Fabián Sellés Rosa, Tech Lead of the Runtime team at Adevinta, walks through a real engineering investigation that started with a simple request: allowing tenants to use third-party Kafka services. What seemed straightforward turned into a complex DNS resolution problem that required testing seven different approaches before a working solution was found.
You will learn:
Why Kafka's multi-step DNS resolution creates unique challenges in multi-tenant environments, where bootstrap servers and dynamic broker lists complicate standard DNS approaches
The iterative debugging process from Route 53 split DNS through Kubernetes native pod DNS config, custom DNS servers, Kafka proxies, and CoreDNS solutions
How to implement the final solution using node-local DNS and CoreDNS templating with practical details including ndots configuration and Kyverno automation
Platform engineering evaluation criteria for assessing solutions based on maintainability, self-service capability, and evolvability in multi-tenant environments
Relevant links
Transcription
Bart: In this episode of KubeFM, we're joined by Fabián Sellés Rosa, a platform engineer at Adevinta and one of the people responsible for running SHIP, their internal multi-tenant Kubernetes platform that powers dozens of teams across more than 20 clusters and 2,000 nodes.
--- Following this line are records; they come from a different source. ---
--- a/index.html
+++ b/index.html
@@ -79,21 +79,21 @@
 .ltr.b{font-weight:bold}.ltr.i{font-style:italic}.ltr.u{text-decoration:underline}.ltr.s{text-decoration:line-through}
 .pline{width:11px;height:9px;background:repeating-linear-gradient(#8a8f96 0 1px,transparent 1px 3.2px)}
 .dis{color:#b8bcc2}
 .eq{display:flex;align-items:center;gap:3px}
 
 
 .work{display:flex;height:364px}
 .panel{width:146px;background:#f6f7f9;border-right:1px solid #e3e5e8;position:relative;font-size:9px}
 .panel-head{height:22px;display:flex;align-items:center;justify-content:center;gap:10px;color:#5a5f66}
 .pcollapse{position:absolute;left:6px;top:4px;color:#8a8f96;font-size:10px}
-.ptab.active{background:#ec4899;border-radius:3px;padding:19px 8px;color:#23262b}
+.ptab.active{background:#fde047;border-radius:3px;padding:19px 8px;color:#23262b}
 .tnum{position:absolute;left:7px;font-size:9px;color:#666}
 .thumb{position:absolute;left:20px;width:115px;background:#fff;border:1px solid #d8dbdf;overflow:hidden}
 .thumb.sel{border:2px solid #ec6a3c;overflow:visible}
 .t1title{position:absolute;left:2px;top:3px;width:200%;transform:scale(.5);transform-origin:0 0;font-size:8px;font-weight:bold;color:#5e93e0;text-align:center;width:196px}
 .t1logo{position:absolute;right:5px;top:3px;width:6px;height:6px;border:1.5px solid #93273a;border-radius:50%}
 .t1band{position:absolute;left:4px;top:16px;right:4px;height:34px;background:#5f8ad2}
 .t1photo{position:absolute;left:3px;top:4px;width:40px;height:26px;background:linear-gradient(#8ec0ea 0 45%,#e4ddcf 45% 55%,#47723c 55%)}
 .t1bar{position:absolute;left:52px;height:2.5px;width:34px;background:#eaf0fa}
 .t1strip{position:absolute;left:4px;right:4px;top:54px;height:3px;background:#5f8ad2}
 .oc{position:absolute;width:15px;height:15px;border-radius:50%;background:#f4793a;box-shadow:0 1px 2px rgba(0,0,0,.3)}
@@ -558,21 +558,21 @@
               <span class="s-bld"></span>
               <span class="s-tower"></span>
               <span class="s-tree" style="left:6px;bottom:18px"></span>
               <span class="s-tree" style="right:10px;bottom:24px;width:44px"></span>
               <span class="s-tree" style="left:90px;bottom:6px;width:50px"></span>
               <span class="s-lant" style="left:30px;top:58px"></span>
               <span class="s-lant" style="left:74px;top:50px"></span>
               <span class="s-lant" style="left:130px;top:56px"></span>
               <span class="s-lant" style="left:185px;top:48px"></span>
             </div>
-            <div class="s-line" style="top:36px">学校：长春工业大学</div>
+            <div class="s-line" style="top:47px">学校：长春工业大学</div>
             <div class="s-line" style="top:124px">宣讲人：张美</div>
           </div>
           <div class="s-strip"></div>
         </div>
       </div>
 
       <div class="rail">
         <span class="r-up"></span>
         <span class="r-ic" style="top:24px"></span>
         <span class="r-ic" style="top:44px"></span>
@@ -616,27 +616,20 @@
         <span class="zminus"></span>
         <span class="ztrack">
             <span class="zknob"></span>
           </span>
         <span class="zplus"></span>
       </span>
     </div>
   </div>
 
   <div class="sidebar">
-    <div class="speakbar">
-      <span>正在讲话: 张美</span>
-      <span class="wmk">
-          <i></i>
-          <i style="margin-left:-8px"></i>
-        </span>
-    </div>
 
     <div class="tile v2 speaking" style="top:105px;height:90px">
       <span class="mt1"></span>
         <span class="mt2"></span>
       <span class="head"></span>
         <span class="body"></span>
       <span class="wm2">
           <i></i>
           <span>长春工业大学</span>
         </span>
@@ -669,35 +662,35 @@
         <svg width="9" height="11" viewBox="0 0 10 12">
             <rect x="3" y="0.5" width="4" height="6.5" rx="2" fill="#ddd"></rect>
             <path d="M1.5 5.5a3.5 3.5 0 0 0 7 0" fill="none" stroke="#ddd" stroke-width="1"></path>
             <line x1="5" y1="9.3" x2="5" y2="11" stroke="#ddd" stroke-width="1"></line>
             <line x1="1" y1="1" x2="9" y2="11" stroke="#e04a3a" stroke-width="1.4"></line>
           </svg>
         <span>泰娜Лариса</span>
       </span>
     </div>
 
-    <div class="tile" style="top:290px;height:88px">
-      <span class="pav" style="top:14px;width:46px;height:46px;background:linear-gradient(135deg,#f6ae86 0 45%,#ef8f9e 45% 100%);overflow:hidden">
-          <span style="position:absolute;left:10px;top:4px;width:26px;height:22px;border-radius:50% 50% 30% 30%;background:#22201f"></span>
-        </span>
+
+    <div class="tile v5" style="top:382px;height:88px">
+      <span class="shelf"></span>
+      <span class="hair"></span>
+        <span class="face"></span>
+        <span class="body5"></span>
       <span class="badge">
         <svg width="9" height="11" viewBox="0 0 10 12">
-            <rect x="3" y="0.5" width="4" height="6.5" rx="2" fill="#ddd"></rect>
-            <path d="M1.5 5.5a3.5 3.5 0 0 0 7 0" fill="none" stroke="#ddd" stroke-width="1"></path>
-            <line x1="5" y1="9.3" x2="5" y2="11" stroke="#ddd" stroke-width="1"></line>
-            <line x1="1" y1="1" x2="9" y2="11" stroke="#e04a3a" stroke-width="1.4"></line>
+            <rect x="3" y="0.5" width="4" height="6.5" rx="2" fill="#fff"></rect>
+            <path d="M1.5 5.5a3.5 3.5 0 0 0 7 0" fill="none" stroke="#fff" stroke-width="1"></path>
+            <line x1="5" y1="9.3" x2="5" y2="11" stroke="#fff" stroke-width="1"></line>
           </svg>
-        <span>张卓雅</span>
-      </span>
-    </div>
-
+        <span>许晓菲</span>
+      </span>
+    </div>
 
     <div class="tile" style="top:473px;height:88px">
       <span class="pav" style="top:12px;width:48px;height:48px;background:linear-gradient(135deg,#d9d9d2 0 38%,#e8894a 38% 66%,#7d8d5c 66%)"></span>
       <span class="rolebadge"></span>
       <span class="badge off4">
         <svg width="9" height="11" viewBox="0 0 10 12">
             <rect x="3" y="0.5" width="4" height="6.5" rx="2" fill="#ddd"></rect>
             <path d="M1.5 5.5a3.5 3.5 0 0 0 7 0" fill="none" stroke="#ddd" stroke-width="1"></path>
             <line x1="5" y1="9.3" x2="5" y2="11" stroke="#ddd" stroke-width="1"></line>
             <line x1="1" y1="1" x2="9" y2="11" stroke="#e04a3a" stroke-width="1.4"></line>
In this episode, we go deep into the realities of platform engineering at scale, exploring:
What it means to run a multi-tenant cluster with independent teams deploying workloads with very different requirements
How even simple services can cause unpredictable failures in shared environments
How one specific issue—Kafka plus DNS resolution in a multi-tenant Kubernetes setup—turned into a full engineering investigation
Fabián walks us through the entire journey of debugging this problem. We'll look at why Kafka's multi-step DNS resolution behaves differently for different tenants, how SHIP's infrastructure, networking model, and DNS hierarchy interacted with Kafka in surprising ways, the seven different approaches they tested, and what failed, why it failed, and what they learned along the way.
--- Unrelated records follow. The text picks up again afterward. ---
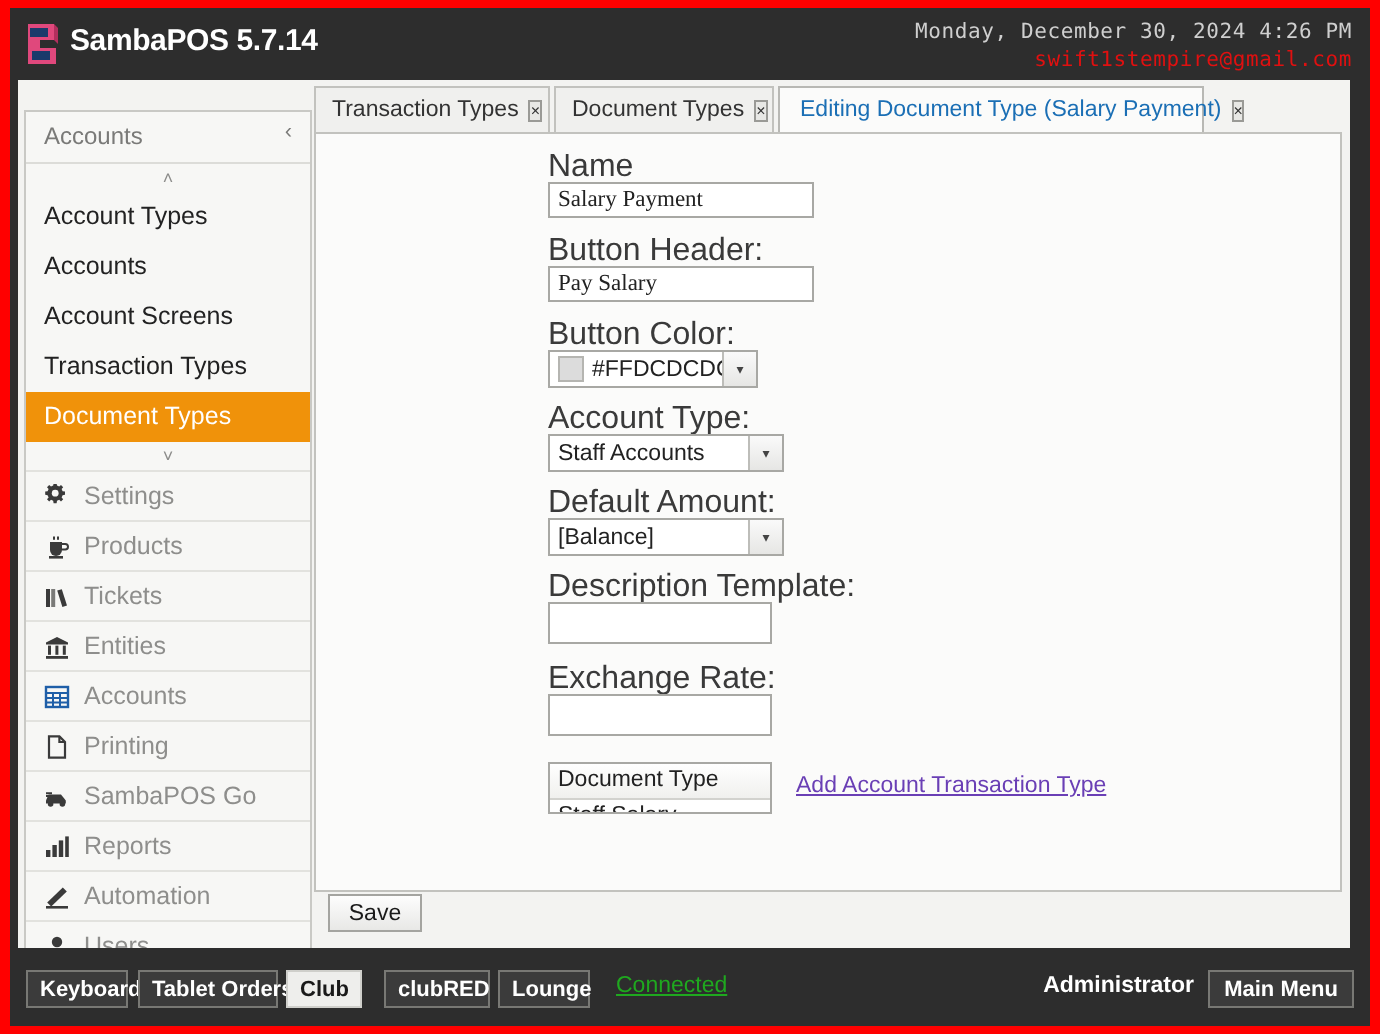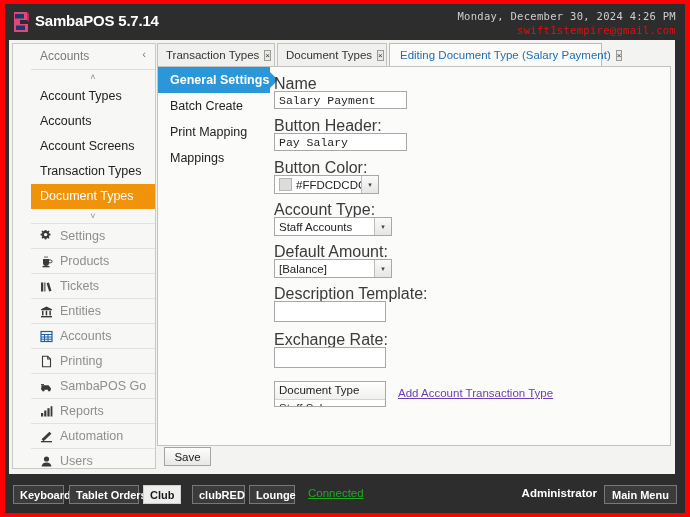--- a/index.html
+++ b/index.html
@@ -74,26 +74,25 @@
   #content-region {
     position: absolute;
     left: 4px; top: 36px;
     width: 666px; height: 434px;
     background: #f3f3f1;
   }
 
   
   #sidebar {
     position: absolute;
-    left: 3px; top: 3px;
+    left: 3px; top: 15px;
     width: 144px; height: 426px;
     background: #f7f7f5;
     border: 1px solid #c9c9c5;
     box-sizing: border-box;
-    padding-left: 18px;
   }
   #sidebar-header {
     position: relative;
     height: 25px;
     border-bottom: 1px solid #dcdcd8;
     background: #f7f7f5;
   }
   #sidebar-header .hdr-label {
     position: absolute;
     left: 9px; top: 5px;
@@ -252,21 +251,21 @@
   .txt-input {
     position: absolute;
     height: 18px;
     background: #ffffff;
     border: 1px solid #a8a8a4;
     box-sizing: border-box;
     font-size: 11.5px;
     color: #222;
     padding: 0 4px;
     line-height: 16px;
-    font-family: Liberation Mono, monospace;
+    font-family: Liberation Serif, serif;
     outline: none;
   }
   .combo {
     position: absolute;
     height: 19px;
     background: #ffffff;
     border: 1px solid #a8a8a4;
     box-sizing: border-box;
     display: flex;
     align-items: center;
@@ -583,26 +582,20 @@
             <span class="tab-x">×</span>
           </div>
           <div class="tab active" id="tab-editing-doc">
             <span>Editing Document Type (Salary Payment)</span>
             <span class="tab-x">×</span>
           </div>
         </div>
 
         <div id="panel-body">
 
-          <div id="inner-menu">
-            <div class="inner-item active">General Settings</div>
-            <div class="inner-item">Batch Create</div>
-            <div class="inner-item">Print Mapping</div>
-            <div class="inner-item">Mappings</div>
-          </div>
 
           <div id="form-area">
 
             <div class="fld-label" style="left:4px; top:8px;">Name</div>
             <input class="txt-input" style="left: 4px; top: 24px; width: 133px;" type="text" value="Salary Payment">
 
             <div class="fld-label" style="left:4px; top:50px;">Button Header:</div>
             <input class="txt-input" style="left: 4px; top: 66px; width: 133px;" type="text" value="Pay Salary">
 
             <div class="fld-label" style="left:4px; top:92px;">Button Color:</div>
Last but not least, we'll explore how they finally arrived at a solution using node-local DNS and CoreDNS templating, plus a clean self-serve interface for tenants.
This is the kind of conversation we love at KubeFM: real failures, real debugging, real engineering trade-offs, and a behind-the-scenes look at how a large platform team actually solves problems. If you're working on a platform team dealing with DNS, Kafka, multi-cluster setups, or just want to hear a brutally honest engineering story, this episode is definitely for you.
This episode of KubeFM is brought to you by LearnKube. Since 2017, LearnKube has provided Kubernetes trainings for engineers worldwide. Courses are instructor-led and are 60% practical and 40% theoretical, given both in-person and online to groups and individuals. LearnKube students have access to course materials for life. If you want more information about how you can level up, check out LearnKube.com.
Now, let's get into the episode with Fabián. Fabián, welcome to KubeFM. What are three emerging Kubernetes tools that you're keeping an eye on?
Fabián: Right now, I'm looking into KRO (Kubernetes Resource Orchestrator), which I think has a lot of potential to create abstractions, and for a platform team, it's super interesting. I'm also deeply interested in eBPF observability, which is why I'm exploring Microsoft Retina. There are other eBPF observability tools like Hubble, but Retina has interesting features, such as not requiring deployment of the entire CNI, which can be useful.
vCluster is becoming a mature technology, though it's still evolving. I'm keen to understand what people are doing with vClusters and their production readiness. I'm also closely following the Gateway API. After recent news from Nginx Ingress, it has become mainstream, but I've been watching its development for a long time.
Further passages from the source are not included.